- [Task to complete] Below are the entries; return every line among them that holds the word "Figure".

[Web document revisions]
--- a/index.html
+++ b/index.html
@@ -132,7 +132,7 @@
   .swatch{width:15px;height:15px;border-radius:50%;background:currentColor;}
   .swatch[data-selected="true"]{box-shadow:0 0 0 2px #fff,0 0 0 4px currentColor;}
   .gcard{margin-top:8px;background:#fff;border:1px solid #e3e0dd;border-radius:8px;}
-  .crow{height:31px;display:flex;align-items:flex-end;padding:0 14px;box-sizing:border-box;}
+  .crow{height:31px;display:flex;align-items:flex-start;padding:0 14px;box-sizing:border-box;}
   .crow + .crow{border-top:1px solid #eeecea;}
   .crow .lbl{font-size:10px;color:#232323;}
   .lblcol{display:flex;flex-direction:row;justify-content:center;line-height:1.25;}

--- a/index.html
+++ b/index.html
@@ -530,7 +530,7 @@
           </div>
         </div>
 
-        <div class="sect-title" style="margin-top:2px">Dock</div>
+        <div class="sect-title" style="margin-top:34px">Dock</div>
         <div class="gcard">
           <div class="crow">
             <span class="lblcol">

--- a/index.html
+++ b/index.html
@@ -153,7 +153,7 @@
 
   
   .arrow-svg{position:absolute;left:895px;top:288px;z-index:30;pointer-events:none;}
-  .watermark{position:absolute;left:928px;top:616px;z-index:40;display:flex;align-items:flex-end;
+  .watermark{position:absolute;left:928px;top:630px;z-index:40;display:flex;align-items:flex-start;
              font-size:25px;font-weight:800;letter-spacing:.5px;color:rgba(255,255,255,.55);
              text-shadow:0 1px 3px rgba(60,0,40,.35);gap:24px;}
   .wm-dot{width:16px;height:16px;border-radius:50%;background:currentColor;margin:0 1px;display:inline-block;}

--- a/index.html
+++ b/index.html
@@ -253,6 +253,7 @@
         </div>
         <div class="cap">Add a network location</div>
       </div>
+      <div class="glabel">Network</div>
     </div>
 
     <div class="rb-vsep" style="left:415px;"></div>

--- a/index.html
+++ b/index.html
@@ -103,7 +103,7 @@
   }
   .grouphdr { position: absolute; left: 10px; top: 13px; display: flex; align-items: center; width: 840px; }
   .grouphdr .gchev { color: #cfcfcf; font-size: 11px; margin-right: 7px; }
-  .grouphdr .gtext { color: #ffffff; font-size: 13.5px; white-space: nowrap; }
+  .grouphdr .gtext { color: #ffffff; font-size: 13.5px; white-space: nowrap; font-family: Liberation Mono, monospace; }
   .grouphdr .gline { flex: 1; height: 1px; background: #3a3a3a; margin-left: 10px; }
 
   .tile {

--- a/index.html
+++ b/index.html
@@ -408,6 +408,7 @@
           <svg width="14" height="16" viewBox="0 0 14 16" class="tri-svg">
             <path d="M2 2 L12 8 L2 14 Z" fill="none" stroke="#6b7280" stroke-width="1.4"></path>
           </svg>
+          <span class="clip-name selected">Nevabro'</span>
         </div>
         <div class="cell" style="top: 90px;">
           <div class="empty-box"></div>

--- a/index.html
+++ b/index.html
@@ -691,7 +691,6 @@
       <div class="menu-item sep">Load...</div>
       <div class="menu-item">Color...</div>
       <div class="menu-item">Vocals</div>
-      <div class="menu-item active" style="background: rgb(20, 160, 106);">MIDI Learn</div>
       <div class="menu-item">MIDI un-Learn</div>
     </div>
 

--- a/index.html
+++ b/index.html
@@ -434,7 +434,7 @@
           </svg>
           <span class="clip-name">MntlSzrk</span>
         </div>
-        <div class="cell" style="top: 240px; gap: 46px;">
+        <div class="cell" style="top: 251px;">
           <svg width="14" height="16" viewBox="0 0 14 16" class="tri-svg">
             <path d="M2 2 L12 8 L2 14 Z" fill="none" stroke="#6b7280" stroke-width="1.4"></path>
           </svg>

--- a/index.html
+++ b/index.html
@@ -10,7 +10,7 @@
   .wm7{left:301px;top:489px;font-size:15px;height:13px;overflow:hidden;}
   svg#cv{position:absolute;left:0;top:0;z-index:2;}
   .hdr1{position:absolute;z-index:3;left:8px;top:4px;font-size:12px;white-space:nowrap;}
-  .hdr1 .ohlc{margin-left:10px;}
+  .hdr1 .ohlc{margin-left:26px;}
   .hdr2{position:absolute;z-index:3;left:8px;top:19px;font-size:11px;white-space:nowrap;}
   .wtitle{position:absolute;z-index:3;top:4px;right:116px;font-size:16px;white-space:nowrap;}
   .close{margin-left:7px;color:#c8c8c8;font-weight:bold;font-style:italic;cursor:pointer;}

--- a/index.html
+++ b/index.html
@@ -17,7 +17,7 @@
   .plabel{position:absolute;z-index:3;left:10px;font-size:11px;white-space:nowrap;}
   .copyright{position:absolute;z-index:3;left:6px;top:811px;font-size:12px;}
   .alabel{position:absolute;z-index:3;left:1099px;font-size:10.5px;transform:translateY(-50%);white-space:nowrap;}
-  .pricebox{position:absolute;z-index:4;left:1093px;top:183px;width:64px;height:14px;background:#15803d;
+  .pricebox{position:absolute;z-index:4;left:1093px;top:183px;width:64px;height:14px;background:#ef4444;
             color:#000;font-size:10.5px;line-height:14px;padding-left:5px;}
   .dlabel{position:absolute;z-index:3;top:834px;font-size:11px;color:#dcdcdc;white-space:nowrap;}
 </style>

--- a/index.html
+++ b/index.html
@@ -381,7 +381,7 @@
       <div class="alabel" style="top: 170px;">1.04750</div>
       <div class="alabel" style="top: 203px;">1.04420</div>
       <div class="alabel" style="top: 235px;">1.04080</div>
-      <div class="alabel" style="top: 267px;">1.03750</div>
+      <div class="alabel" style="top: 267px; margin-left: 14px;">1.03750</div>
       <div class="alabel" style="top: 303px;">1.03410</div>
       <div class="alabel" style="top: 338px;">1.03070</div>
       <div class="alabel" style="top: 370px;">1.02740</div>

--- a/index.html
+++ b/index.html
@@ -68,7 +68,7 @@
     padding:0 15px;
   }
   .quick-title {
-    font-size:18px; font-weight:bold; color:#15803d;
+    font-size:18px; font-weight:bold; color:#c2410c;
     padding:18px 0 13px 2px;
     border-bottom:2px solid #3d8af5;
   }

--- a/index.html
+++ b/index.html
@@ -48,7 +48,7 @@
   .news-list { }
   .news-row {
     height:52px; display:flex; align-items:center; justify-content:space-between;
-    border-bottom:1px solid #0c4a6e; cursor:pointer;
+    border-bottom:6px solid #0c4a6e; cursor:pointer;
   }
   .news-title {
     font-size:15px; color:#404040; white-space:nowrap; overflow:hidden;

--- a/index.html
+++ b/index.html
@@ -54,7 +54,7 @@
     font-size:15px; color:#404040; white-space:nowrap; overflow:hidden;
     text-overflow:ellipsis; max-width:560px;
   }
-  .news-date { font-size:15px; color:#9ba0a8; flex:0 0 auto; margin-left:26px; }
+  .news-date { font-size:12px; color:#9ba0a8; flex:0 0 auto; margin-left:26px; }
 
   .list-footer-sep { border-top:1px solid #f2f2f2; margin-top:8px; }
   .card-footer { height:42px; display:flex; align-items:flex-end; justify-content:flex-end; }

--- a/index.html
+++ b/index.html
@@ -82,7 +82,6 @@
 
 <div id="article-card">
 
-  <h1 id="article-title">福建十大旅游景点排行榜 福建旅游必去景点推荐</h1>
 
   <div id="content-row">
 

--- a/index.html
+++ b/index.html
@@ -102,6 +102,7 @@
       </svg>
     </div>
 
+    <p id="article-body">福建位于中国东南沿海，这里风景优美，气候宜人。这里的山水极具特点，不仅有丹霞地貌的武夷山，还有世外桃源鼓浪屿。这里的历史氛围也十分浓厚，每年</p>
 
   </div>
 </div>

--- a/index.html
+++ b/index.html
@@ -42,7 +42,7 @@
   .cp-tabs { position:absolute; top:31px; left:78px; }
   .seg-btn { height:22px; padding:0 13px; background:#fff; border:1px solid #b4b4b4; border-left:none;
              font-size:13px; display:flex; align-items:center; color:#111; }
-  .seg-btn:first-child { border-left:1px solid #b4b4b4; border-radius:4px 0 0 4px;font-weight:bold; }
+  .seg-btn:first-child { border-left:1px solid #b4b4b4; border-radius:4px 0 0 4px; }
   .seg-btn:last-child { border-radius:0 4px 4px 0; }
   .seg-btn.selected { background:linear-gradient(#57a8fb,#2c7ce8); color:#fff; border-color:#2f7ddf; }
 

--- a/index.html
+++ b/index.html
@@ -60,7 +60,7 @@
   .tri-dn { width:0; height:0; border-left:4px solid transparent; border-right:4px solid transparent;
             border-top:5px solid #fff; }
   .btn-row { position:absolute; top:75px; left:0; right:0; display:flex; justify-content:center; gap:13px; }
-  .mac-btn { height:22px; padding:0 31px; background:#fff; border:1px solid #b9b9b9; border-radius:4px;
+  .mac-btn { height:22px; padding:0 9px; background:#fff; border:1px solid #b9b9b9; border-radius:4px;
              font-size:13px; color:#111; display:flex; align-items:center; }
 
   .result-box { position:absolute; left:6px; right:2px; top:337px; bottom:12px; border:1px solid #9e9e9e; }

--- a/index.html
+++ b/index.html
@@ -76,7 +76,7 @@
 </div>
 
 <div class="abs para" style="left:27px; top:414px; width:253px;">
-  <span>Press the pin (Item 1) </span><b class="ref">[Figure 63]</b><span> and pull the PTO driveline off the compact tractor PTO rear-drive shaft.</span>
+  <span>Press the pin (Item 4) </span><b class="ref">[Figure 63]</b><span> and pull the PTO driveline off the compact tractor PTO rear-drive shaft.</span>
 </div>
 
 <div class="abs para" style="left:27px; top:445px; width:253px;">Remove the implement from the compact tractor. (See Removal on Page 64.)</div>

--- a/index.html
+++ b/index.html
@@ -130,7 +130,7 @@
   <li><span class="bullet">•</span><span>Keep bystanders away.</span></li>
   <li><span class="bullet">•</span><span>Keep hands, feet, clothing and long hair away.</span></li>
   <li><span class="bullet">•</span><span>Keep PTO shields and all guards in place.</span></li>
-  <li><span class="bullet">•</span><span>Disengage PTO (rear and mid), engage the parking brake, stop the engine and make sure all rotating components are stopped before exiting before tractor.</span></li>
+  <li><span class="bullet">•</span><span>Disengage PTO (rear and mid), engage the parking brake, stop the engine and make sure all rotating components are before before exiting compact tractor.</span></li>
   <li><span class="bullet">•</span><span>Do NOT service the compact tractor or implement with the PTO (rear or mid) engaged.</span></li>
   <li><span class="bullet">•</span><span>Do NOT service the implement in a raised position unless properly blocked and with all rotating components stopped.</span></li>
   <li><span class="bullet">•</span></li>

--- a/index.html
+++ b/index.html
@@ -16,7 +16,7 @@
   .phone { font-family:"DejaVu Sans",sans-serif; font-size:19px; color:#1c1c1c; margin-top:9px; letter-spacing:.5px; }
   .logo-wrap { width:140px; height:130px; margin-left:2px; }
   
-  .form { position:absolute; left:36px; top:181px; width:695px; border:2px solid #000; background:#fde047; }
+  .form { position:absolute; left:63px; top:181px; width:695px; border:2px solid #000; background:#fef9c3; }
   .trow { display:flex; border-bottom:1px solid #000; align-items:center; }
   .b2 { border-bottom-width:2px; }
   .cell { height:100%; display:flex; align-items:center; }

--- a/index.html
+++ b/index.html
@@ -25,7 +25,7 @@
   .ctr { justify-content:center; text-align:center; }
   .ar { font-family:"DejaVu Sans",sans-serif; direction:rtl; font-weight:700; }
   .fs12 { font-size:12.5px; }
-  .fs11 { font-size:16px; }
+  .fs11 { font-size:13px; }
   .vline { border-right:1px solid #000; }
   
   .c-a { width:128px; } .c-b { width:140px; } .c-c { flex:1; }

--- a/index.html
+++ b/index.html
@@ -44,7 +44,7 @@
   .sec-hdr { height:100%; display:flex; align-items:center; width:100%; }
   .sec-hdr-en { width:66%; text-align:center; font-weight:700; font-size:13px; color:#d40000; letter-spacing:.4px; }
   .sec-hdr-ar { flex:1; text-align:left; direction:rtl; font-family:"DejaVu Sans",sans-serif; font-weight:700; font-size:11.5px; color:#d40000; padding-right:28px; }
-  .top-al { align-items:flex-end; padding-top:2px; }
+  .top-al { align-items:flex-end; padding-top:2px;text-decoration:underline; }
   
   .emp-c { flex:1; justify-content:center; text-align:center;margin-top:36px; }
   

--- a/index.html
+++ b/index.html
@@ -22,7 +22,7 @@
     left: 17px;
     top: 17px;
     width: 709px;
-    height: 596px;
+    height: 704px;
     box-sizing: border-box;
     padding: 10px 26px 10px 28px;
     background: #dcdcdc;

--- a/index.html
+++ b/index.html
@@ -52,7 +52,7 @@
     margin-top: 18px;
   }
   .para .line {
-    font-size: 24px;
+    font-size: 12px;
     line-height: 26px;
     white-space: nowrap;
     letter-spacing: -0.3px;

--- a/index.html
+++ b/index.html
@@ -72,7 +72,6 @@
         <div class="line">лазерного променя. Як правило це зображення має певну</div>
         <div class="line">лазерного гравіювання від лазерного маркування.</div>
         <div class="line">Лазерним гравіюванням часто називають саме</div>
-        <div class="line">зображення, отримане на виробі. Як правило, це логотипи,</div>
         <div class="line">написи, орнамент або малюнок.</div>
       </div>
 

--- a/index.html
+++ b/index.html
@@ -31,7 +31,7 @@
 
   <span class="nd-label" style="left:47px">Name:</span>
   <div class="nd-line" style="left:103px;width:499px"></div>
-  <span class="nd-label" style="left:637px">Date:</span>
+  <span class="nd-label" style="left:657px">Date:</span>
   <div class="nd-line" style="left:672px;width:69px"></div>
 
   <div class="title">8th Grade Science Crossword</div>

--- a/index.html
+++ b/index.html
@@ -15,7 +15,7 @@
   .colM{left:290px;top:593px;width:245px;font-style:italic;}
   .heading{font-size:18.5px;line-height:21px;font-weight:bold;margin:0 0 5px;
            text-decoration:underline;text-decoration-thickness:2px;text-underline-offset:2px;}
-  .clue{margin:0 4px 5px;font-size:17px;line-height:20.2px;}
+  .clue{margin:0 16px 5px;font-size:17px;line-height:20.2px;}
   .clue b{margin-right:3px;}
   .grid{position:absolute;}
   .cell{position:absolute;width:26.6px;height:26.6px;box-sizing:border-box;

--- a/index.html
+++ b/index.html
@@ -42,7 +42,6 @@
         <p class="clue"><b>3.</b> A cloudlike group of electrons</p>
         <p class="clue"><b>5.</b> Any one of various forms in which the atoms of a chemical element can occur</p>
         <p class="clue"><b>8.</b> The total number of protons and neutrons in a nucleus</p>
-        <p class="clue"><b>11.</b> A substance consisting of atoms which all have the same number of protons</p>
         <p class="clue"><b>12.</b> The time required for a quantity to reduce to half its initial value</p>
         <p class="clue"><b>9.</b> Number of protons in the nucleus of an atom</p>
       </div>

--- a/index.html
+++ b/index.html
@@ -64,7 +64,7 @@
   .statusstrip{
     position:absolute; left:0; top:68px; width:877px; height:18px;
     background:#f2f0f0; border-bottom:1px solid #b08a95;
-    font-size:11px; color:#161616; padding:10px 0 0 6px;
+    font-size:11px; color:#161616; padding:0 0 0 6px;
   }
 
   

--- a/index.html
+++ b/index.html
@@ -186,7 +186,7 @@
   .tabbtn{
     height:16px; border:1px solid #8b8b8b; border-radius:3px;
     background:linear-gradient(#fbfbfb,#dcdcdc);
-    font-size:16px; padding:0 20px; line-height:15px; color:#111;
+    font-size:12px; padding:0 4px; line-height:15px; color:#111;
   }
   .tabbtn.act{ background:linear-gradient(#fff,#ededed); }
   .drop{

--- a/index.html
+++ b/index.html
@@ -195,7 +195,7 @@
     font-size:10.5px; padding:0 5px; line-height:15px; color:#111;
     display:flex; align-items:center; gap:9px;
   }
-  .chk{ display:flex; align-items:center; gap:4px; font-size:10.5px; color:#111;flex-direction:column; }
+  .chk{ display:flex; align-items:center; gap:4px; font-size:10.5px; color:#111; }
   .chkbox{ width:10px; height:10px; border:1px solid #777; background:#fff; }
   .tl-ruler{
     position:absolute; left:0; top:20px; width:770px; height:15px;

- [Output]
-  <span>Press the pin (Item 1) </span><b class="ref">[Figure 63]</b><span> and pull the PTO driveline off the compact tractor PTO rear-drive shaft.</span>
+  <span>Press the pin (Item 4) </span><b class="ref">[Figure 63]</b><span> and pull the PTO driveline off the compact tractor PTO rear-drive shaft.</span>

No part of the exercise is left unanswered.